After closing a deal with private equity, what does change is now the practice has a corporate infrastructure of seasoned executives that handle the business end, including investing capital in new offices, new ambulatory surgery centers, and new expensive equipment like imaging.
If the practice is sold again, do the physicians have to renegotiate with the new buyer to keep their autonomy?
Herschman: No, nothing is going to change when they sell again. The new investor usually takes the existing agreements and they would need consent from the physicians to change anything.
Plus, if you’re an investor and you’re buying this big consolidated group that could be worth $100 million, where the physicians are happy and the system is working well, you’re not going to try to change things. You don’t pay that much money and then go change everything.
What do you think is important for physician groups to keep in mind when exploring outside investment opportunities?
Jacoby: I want to make sure doctors are educated about how to choose the right partner. They need to ask the right questions to potential private equity partners, like how much experience the firm has in the physician practice management space. Especially during COVID, there was a unique level of interest in healthcare from private equity companies and some of them didn’t have any experience in healthcare.
Herschman: We get a lot of questions from younger physicians saying, “Is this deal just about the older doctors cashing out before they retire?” And the answer is no. Younger doctors who are going to be there for another 20 years stand to gain from multiple bites in the future because they get to monetize the real value of their practice. Those subsequent liquidity events can be extremely lucrative.
Are there risks to patients when we’re talking about private investment in healthcare? When the average person imagines hedge funds and private equity, they may be concerned that those groups care only about the bottom line.
Jacoby: Sure, they probably imagine sharp-elbowed Wall Street people. But I don’t know that the patient even notices when private equity is involved. The longer-held private equity-backed specialties are ophthalmology, dermatology, and dentistry, and most patients wouldn’t know if their local dermatologist was part of a private equity-backed platform.

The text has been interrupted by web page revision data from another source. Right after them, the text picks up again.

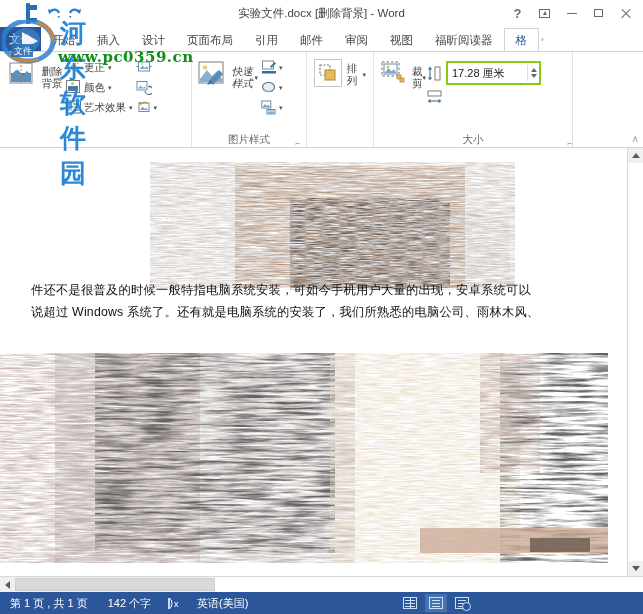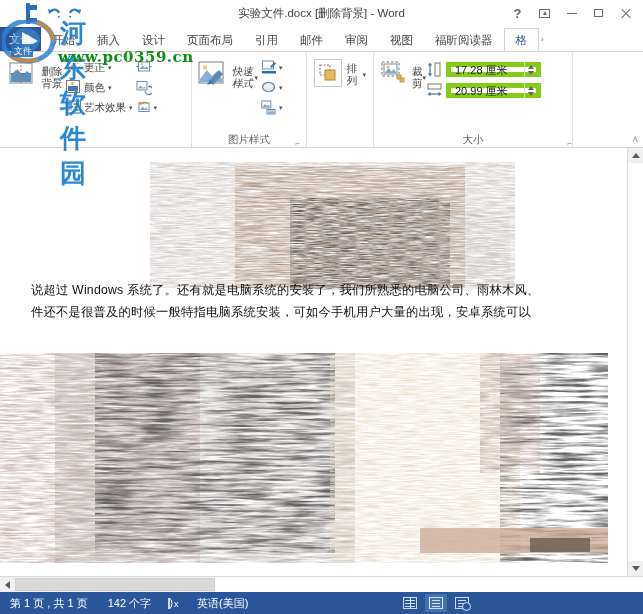--- a/index.html
+++ b/index.html
@@ -65,21 +65,21 @@
   .iconrow .caret{font-size:7px;color:#555;}
 
   
   .picfr{border:1px solid #7a7a7a;background:#fff;box-sizing:border-box;position:relative;overflow:hidden;}
   .picfr:after{content:"";position:absolute;left:1px;right:1px;bottom:1px;height:45%;background:#4a78a8;}
   .picfr:before{content:"";position:absolute;left:30%;top:12%;width:3px;height:3px;border-radius:50%;background:#e8b54a;}
 
   .sizefields{display:flex;flex-direction:column;gap:4px;padding-top:4px;}
   .sizerow{display:flex;align-items:center;gap:3px;}
   .sizeicon{width:17px;height:17px;position:relative;}
-  .spin{display:flex;align-items:center;border:5px solid #84cc16;background:#fff;height:15px;width:95px;box-sizing:border-box;}
+  .spin{display:flex;align-items:center;border:2px solid #84cc16;background:#fff;height:24px;width:95px;box-sizing:border-box;}
   .spin .v{flex:1;font-size:11px;color:#222;padding-left:4px;line-height:16px;}
   .spin .arrows{display:flex;flex-direction:column;width:11px;height:16px;justify-content:center;align-items:center;gap:2px;border-left:1px solid #ddd;}
   .spin .arrows i{width:0;height:0;border-left:3px solid transparent;border-right:3px solid transparent;}
   .spin .arrows i.up{border-bottom:4px solid #666;}
   .spin .arrows i.dn{border-top:4px solid #666;}
 
   .collapse-ribbon{position:absolute;right:5px;bottom:2px;font-size:10px;color:#888;}
 
   
   .docwrap{flex:1;position:relative;overflow:hidden;background:#fff;display:flex;}
@@ -390,27 +390,20 @@
           </div>
           <div class="sizerow">
             <span class="sizeicon">
               <svg width="17" height="17" viewBox="0 0 17 17">
                   <rect x="2" y="2" width="13" height="5" fill="#fff" stroke="#7a7a7a" stroke-width="1"></rect>
               <line x1="3" y1="12" x2="14" y2="12" stroke="#4a7a9a" stroke-width="1.2"></line>
               <path d="M1.5 12 l3 2.2 l0 -4.4z" fill="#4a7a9a"></path>
                   <path d="M15.5 12 l-3 2.2 l0 -4.4z" fill="#4a7a9a"></path>
                 </svg>
             </span>
-            <span class="spin">
-              <span class="v"><span>20.99</span> <span>厘米</span></span>
-              <span class="arrows">
-                  <i class="up"></i>
-                  <i class="dn"></i>
-                </span>
-            </span>
           </div>
         </div>
       </div>
       <div class="grp-label">
         <span>大小</span>
         <span class="dlg" style="right:-6px;">⌐</span>
       </div>
     </div>
 
     <div class="collapse-ribbon">˄</div>
@@ -443,22 +436,22 @@
             <rect x="0" y="0" width="390" height="128" fill="#fff"></rect>
             <rect x="10" y="0" width="365" height="126" filter="url(#fz1)"></rect>
             <rect x="95" y="4" width="230" height="122" filter="url(#fz1b)"></rect>
             <rect x="150" y="36" width="160" height="92" filter="url(#fz1c)"></rect>
             <rect x="250" y="10" width="65" height="100" fill="#b07a52" opacity="0.45" filter="url(#fz1)"></rect>
             <rect x="300" y="50" width="70" height="78" fill="#cbb296" opacity="0.5" filter="url(#fz1)"></rect>
           </svg>
         </div>
 
         <div class="doctext">
+          <div class="ln">件还不是很普及的时候一般特指电脑系统安装，可如今手机用户大量的出现，安卓系统可以</div>
           <div class="ln">说超过 Windows 系统了。还有就是电脑系统的安装了，我们所熟悉的电脑公司、雨林木风、</div>
-          <div class="ln">件还不是很普及的时候一般特指电脑系统安装，可如今手机用户大量的出现，安卓系统可以</div>
         </div>
 
         <div class="imgbot">
           <svg width="608" height="210" viewBox="0 0 608 210" preserveAspectRatio="none">
             <defs>
               <filter id="fz2" x="0" y="0" width="100%" height="100%">
                 <feTurbulence type="fractalNoise" baseFrequency="0.03 0.5" numOctaves="4" seed="3" result="n"></feTurbulence>
                 <feColorMatrix in="n" type="matrix" values="0 0 0 0 0.45  0 0 0 0 0.40  0 0 0 0 0.38  0 0 0 -1.5 1.1" result="m"></feColorMatrix>
                 <feComposite in="m" in2="SourceGraphic" operator="in"></feComposite>
               </filter>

Private equities are not coming in to practice clinical medicine. I think that would be concerning for all of us if Wall Street were coming into the operating rooms but that’s not what they are meant to do.
Herschman: Quality is number one for any healthcare provider. If you’re building a platform, if you’re one of these big companies or a private equity consolidator or a growing hospital system, quality is the most important thing. Nobody wants bad reviews or negative quality scores.

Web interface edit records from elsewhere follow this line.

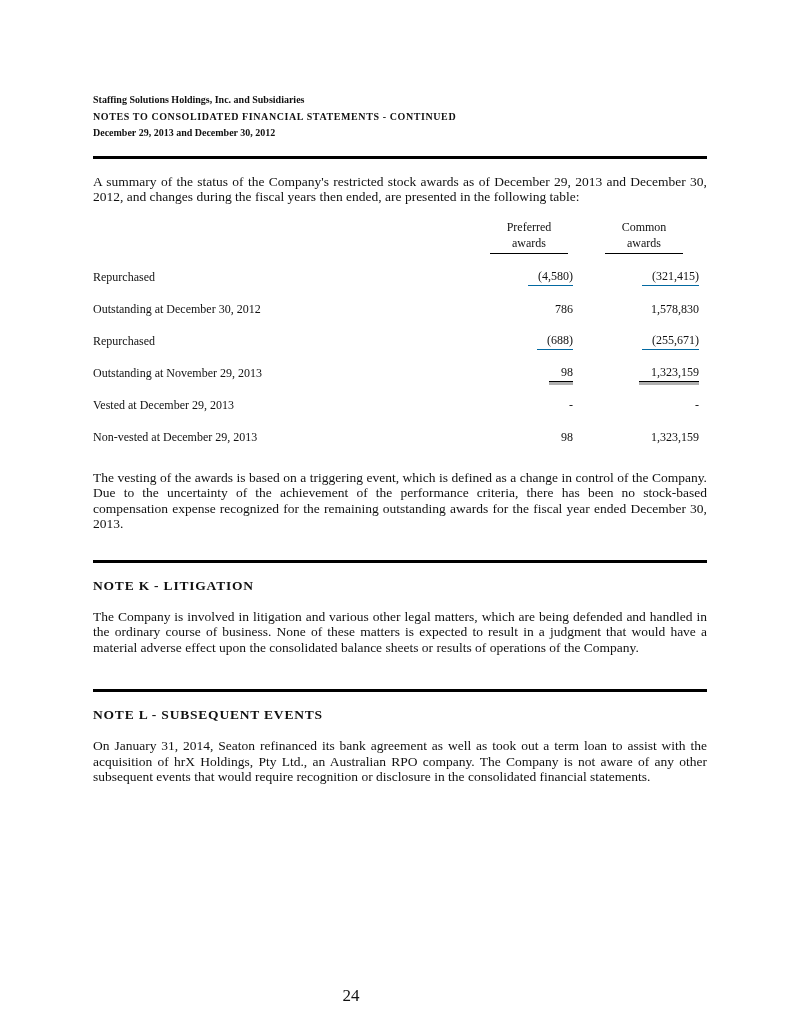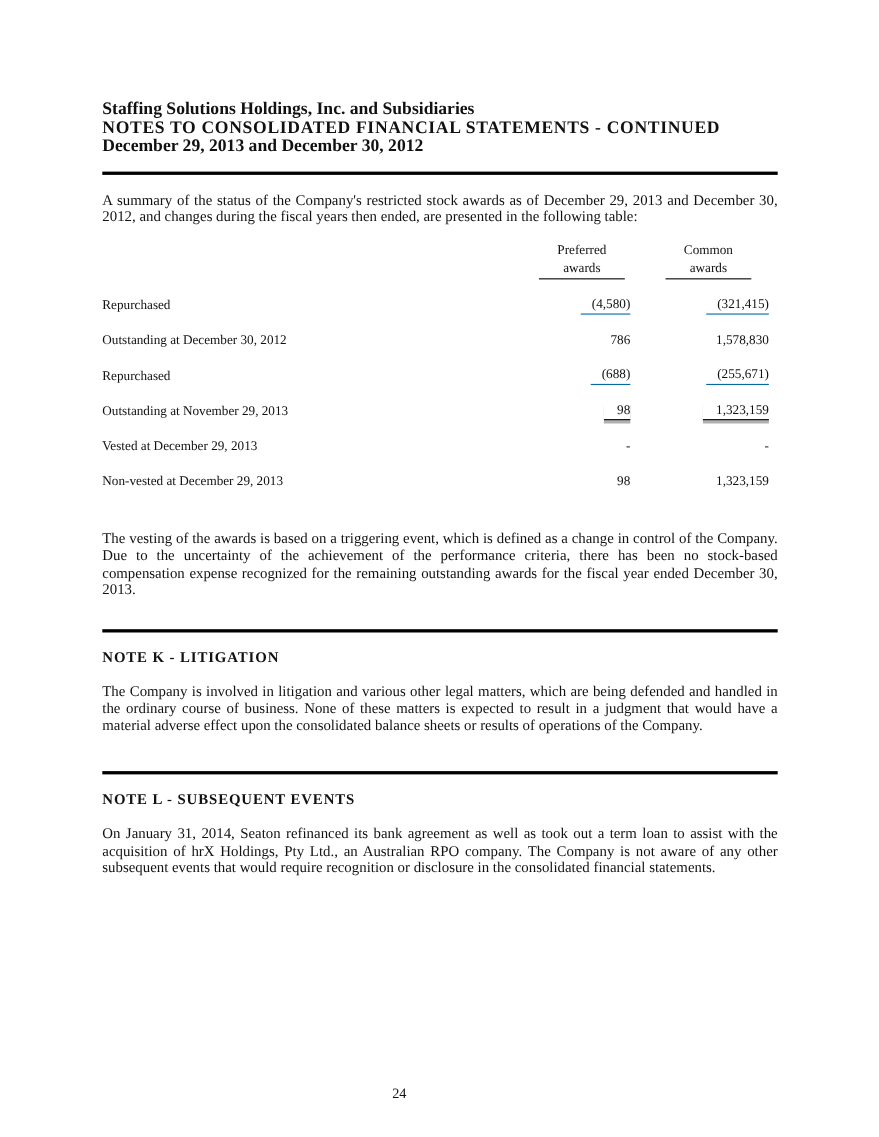--- a/index.html
+++ b/index.html
@@ -17,21 +17,21 @@
     left: 0; top: 0;
     width: 799px; height: 1034px;
     background: #ffffff;
   }
   .content {
     position: absolute;
     left: 93px;
     top: 92px;
     width: 614px;
   }
-  .doc-header { font-weight: bold; font-size: 16px; line-height: 16.5px; }
+  .doc-header { font-weight: bold; font-size: 10px; line-height: 16.5px; }
   .doc-header .hline2 { letter-spacing: 0.6px; }
   .rule {
     height: 3px;
     background: #000000;
     width: 614px;
   }
   .rule-1 { margin-top: 14px; }
   p.para {
     font-size: 13.5px;
     line-height: 15.5px;
@@ -67,39 +67,39 @@
     border-bottom: 1px solid #0369a1;
     padding-left: 10px;
     padding-bottom: 1px;
   }
   .u-double .val {
     border-bottom: 1px solid #000000;
     box-shadow: 0 3px 0 0 #b0b0b0;
     padding-left: 12px;
     padding-bottom: 1px;
   }
-  .p-vesting { margin-top: 28px; }
+  .p-vesting { margin-top: 16px; }
 
   .section-rule-k { margin-top: 28px; }
   .section-rule-l { margin-top: 34px; }
   .note-title {
     font-weight: bold;
     font-size: 13.5px;
     letter-spacing: 0.8px;
     margin-top: 15px;
   }
   .note-para { margin-top: 15px; }
 
   .page-number {
     position: absolute;
-    left: 12px;
+    left: 0;
     top: 986px;
     width: 702px;
     text-align: center;
-    font-size: 13px;
+    font-size: 17px;
   }
 </style>
 </head>
 <body>
 
 <div class="page">
   <div class="content">
 
     <div class="doc-header">
       <div class="hline1">Staffing Solutions Holdings, Inc. and Subsidiaries</div>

If anything, there is more investment in value-based care, advanced electronic medical record systems, and data analytics. It’s so important in value-based care to collect and analyze data to be able to treat patients more efficiently.
So private equity has the money to help medical groups grow and they don’t want to influence medical care. What’s the catch?
Jacoby: I really don’t have any concern about clinical care changing because I just haven’t seen that with my private equity-backed clinicians. If anything, they’ve been able to move faster and be more innovative.
Herschman: There is no catch. I mean, physicians are usually giving up administrative control of the practice. And some doctors, especially doctors who’ve been practicing for 30 years, don’t necessarily like that because they always ran their practices themselves. But, especially for a lot of younger doctors, they don’t want that business involvement. They just want to practice medicine.
Erin Laviola is a writer for Levin Associates.